■ INPUT RECORDS
· · ·

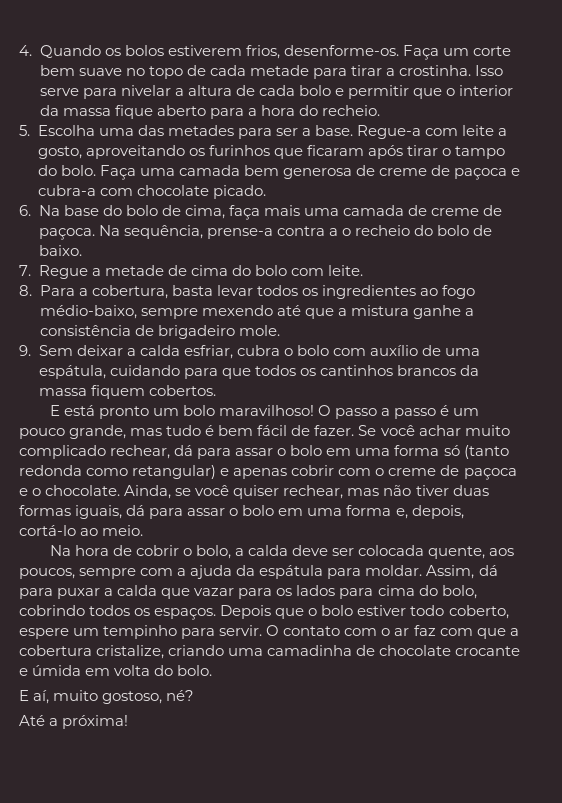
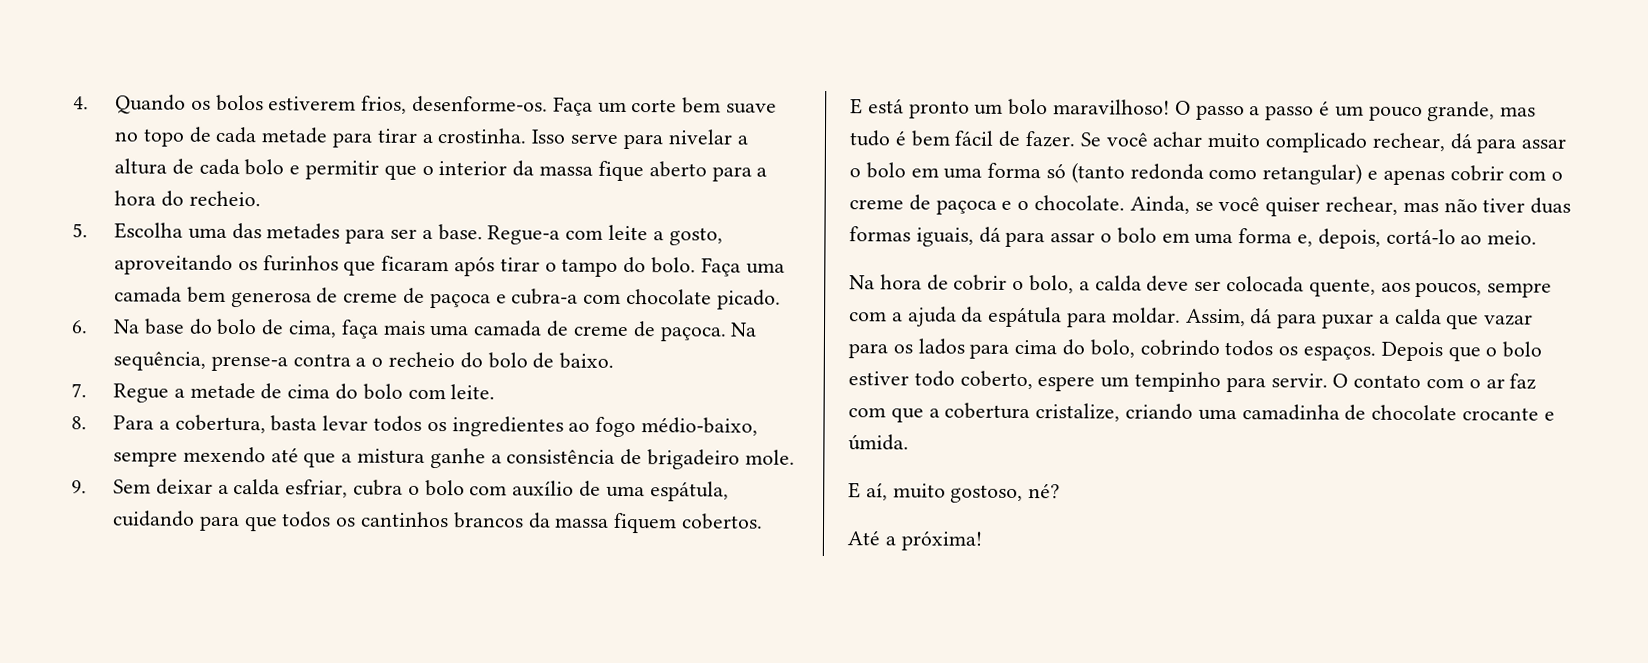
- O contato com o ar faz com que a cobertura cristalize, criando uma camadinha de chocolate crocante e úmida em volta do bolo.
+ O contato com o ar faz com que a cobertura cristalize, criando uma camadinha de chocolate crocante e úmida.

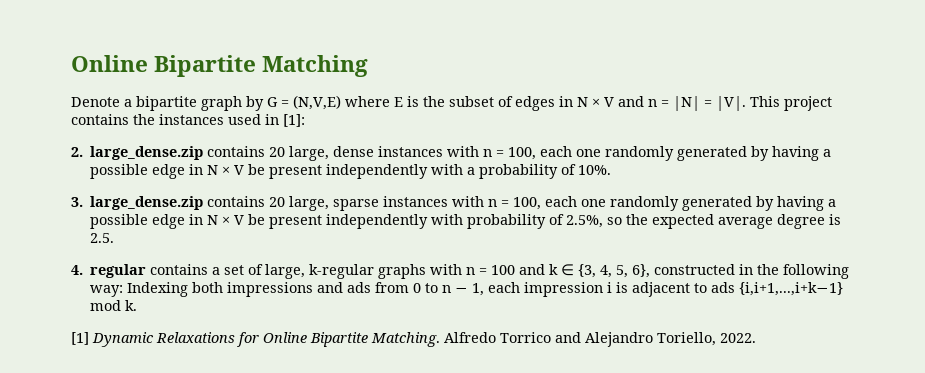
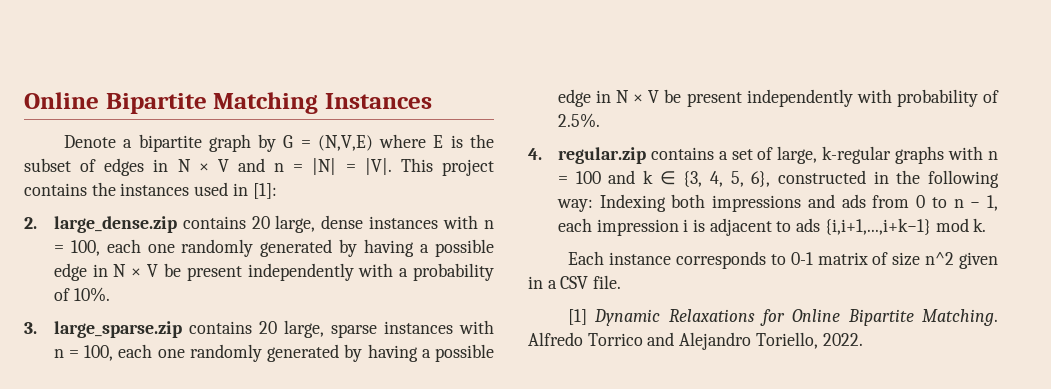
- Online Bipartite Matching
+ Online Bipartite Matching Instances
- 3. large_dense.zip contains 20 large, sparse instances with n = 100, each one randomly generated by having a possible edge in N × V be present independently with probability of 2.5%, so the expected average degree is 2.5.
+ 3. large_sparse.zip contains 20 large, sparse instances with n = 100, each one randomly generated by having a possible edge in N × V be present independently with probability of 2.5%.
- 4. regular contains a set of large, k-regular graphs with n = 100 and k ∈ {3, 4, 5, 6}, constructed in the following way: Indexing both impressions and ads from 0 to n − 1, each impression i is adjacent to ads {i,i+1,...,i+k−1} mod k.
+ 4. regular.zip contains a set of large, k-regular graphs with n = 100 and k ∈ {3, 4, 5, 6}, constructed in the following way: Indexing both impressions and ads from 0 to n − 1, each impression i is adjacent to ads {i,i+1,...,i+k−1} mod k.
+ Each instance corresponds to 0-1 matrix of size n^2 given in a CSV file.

· · ·

■ PROBLEM DESCRIPTION
From the line holding "Bipartite Matching Instances" through the final line of the data above, copy every line exactly as written. Include nothing else.

■ THE COMPLETED TASK
+ Online Bipartite Matching Instances
- 3. large_dense.zip contains 20 large, sparse instances with n = 100, each one randomly generated by having a possible edge in N × V be present independently with probability of 2.5%, so the expected average degree is 2.5.
+ 3. large_sparse.zip contains 20 large, sparse instances with n = 100, each one randomly generated by having a possible edge in N × V be present independently with probability of 2.5%.
- 4. regular contains a set of large, k-regular graphs with n = 100 and k ∈ {3, 4, 5, 6}, constructed in the following way: Indexing both impressions and ads from 0 to n − 1, each impression i is adjacent to ads {i,i+1,...,i+k−1} mod k.
+ 4. regular.zip contains a set of large, k-regular graphs with n = 100 and k ∈ {3, 4, 5, 6}, constructed in the following way: Indexing both impressions and ads from 0 to n − 1, each impression i is adjacent to ads {i,i+1,...,i+k−1} mod k.
+ Each instance corresponds to 0-1 matrix of size n^2 given in a CSV file.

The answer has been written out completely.